Entretanto, para que isso ocorra a tecnologia precisa ser aperfeiçoada em termos de desempenho e custo. Segundo Lopes, outro objetivo do laboratório é justamente desenvolver peças mais eficientes e baratas para veículos com célula a combustível.
“As camadas da célula a combustível podem ser otimizadas por meio de modelos numéricos avançados e otimização topológica, por exemplo. O catalisador, da camada catalítica, é feito de platina, metal raro que vale mais do que o ouro e não existe no Brasil, e o desafio é encontrar opções mais acessíveis”, explica.
Técnica desenvolvida no Reino Unido
Para buscar essas soluções, o laboratório vai utilizar uma técnica desenvolvida por Lopes durante temporada como pesquisador associado do Imperial College London, no Reino Unido, entre 2012 e 2014.
“O veículo com célula a combustível é alimentado de um lado por oxigênio e de outro, por hidrogênio. No lado que passa o ar colocamos uma mistura com cerca de 1.000 ppm [partes por milhão] de ozônio. Já na camada catalítica, onde acontece a reação da célula a combustível, colocamos um pigmento que ao interagir com o ozônio emite luz.
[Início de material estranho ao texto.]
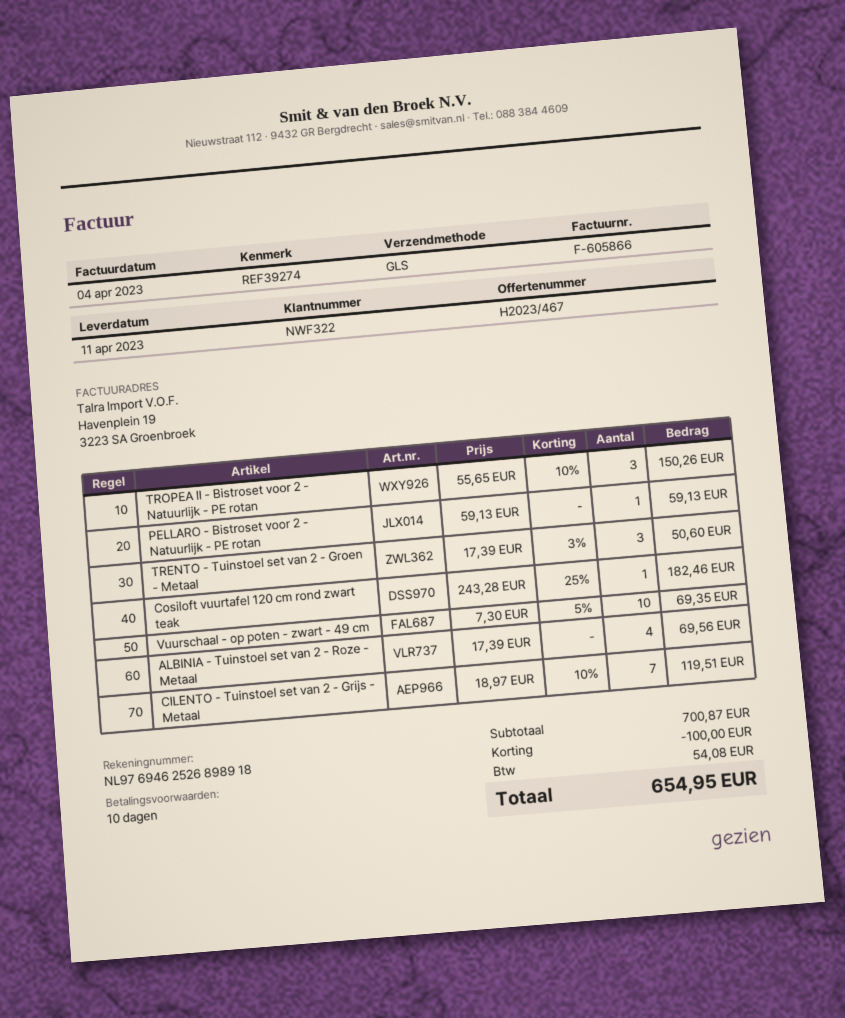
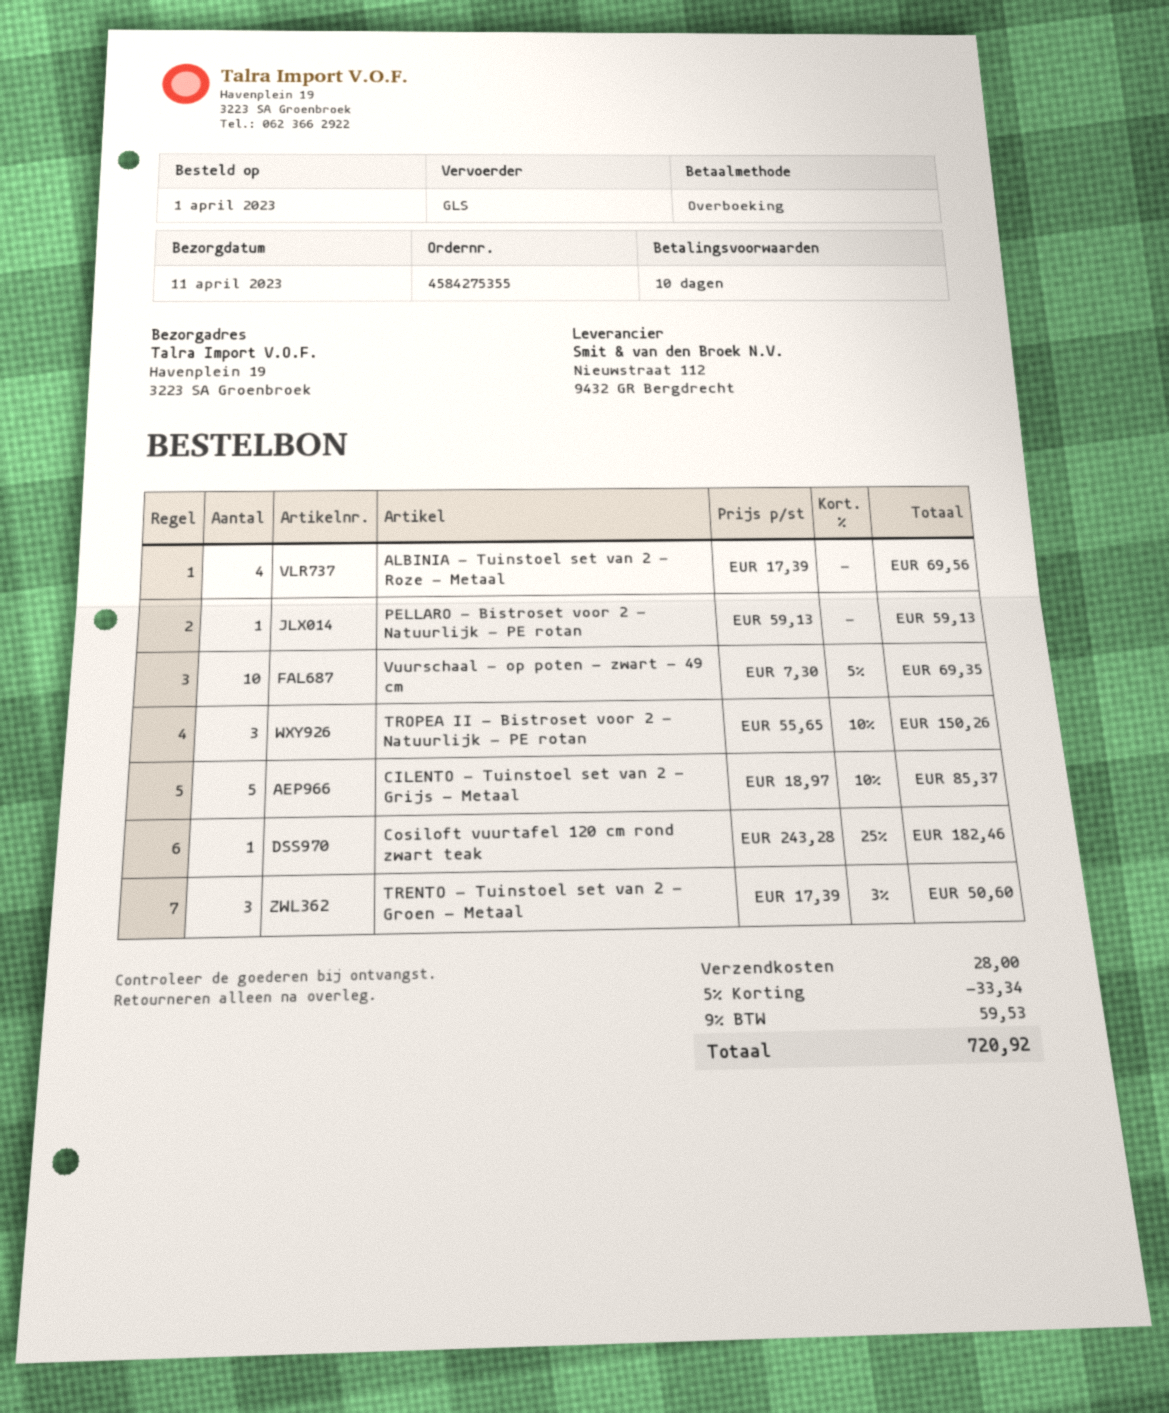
CILENTO - Tuinstoel set van 2 - Grijs - Metaal: 7 x 18.97 - 10% = 119.51 -> 5 x 18.97 - 10% = 85.37
discount: 100.00 -> 33.34
shipping: none -> 28.00
tax: 54.08 -> 59.53
total: 654.95 -> 720.92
Isso nos ajuda a visualizar, por meio de uma câmera, e comparar como o comburente é distribuído na célula a combustível feitos com vários tipos de materiais, com diferentes propriedades e sob diferentes condições, promovendo assim o desenvolvimento de modelos numéricos avançados de célula a combustível e otimização topológica das mesmas”, prossegue.
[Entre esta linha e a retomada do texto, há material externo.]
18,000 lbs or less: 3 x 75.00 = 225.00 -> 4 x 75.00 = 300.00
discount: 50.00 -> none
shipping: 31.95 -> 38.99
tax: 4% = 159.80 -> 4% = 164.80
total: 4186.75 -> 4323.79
A equipe transdisciplinar do laboratório, que conta com pesquisadores da Poli, do Instituto de Física (IF), do Instituto de Química (IQ) e do Instituto de Meio Ambiente (IEE) da USP, vai trabalhar em conjunto com o Imperial College London no desenvolvimento das diversas camadas que compõem as células a combustível, como descrito acima, e pretende avançar.
“Na camada catalítica a ideia é descobrir se materiais mais acessíveis, como uma mistura à base de ferro, carbono e nitrogênio, podem substituir a platina e ser utilizados pela indústria automotiva”, diz Lopes.
“Trata-se de uma demanda mundial. Hoje há nos Estados Unidos um consórcio de pesquisa, nos moldes do RCGI, voltado ao desenvolvimento desses materiais. Mesmo porque não existe platina suficiente para trocarmos toda a frota mundial de veículos para célula a combustível. Nós, cientistas, temos muito trabalho pela frente”, conclui Lopes à Agência FAPESP.